| The task |
Output word for word the lines from the one with "(187, 412) //" to the final line of the data, both ends included, but skip the pictures.
═══ Records shown ═══
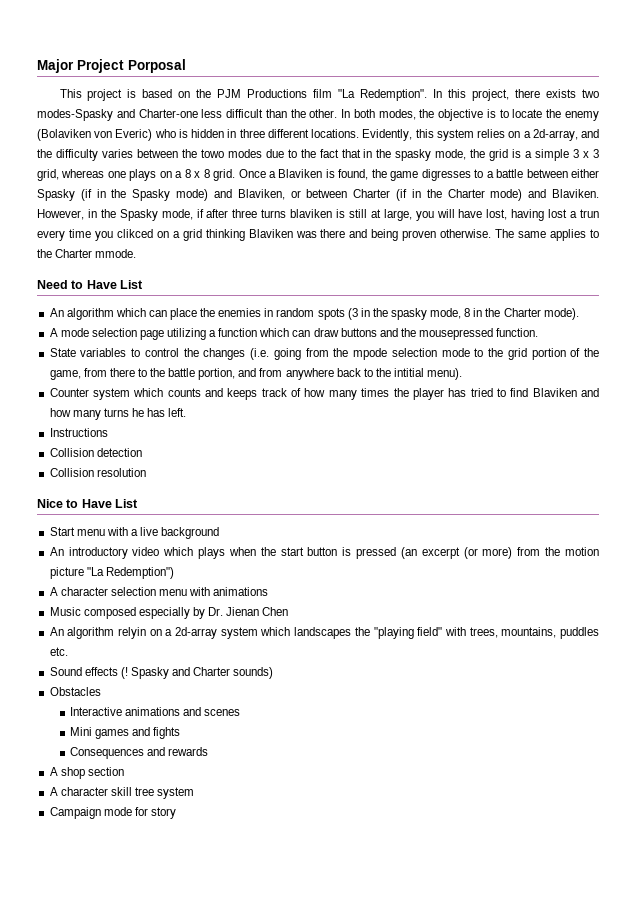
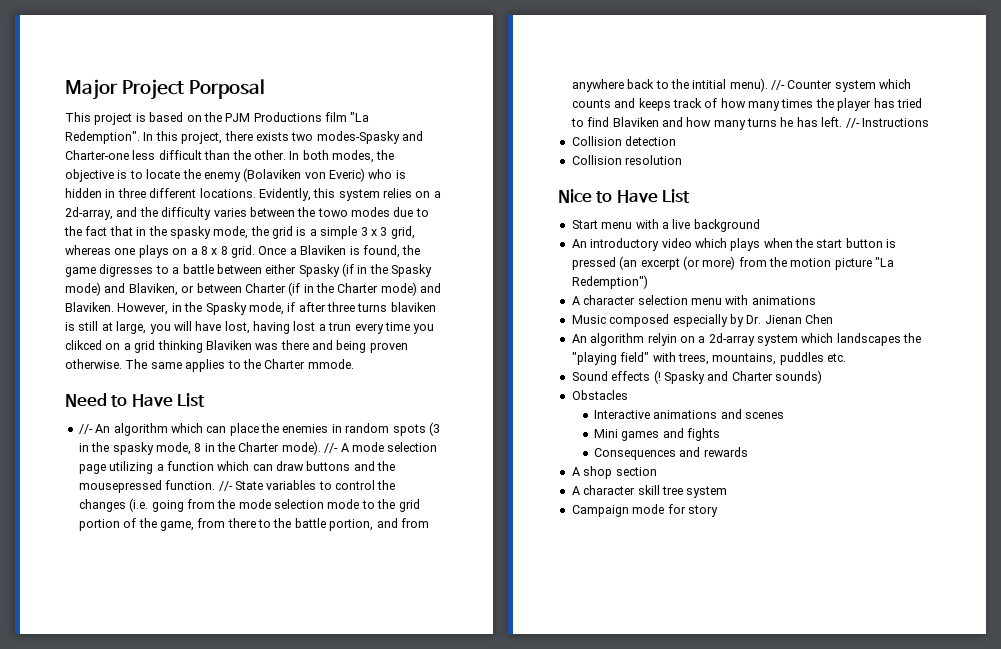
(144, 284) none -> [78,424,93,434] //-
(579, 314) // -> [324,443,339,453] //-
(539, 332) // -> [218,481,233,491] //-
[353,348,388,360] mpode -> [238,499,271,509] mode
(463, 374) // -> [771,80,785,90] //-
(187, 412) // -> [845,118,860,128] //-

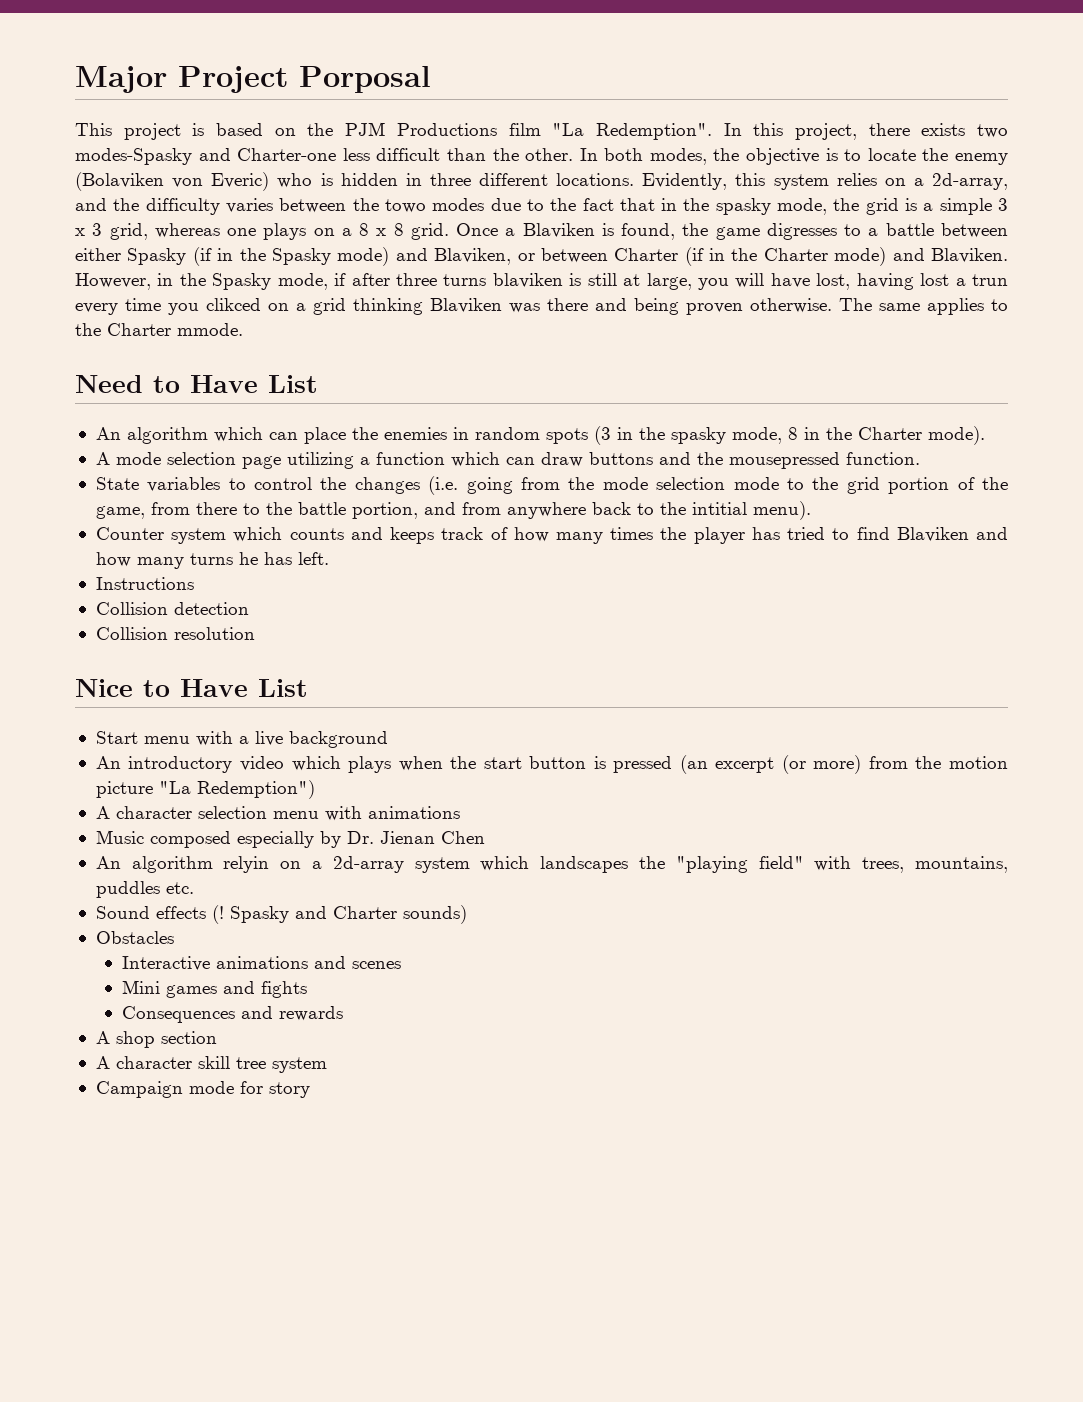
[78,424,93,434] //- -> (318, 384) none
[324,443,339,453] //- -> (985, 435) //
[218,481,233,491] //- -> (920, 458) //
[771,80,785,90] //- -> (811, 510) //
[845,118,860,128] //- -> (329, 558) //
═══
| Solution |
(187, 412) // -> [845,118,860,128] //-

[78,424,93,434] //- -> (318, 384) none
[324,443,339,453] //- -> (985, 435) //
[218,481,233,491] //- -> (920, 458) //
[771,80,785,90] //- -> (811, 510) //
[845,118,860,128] //- -> (329, 558) //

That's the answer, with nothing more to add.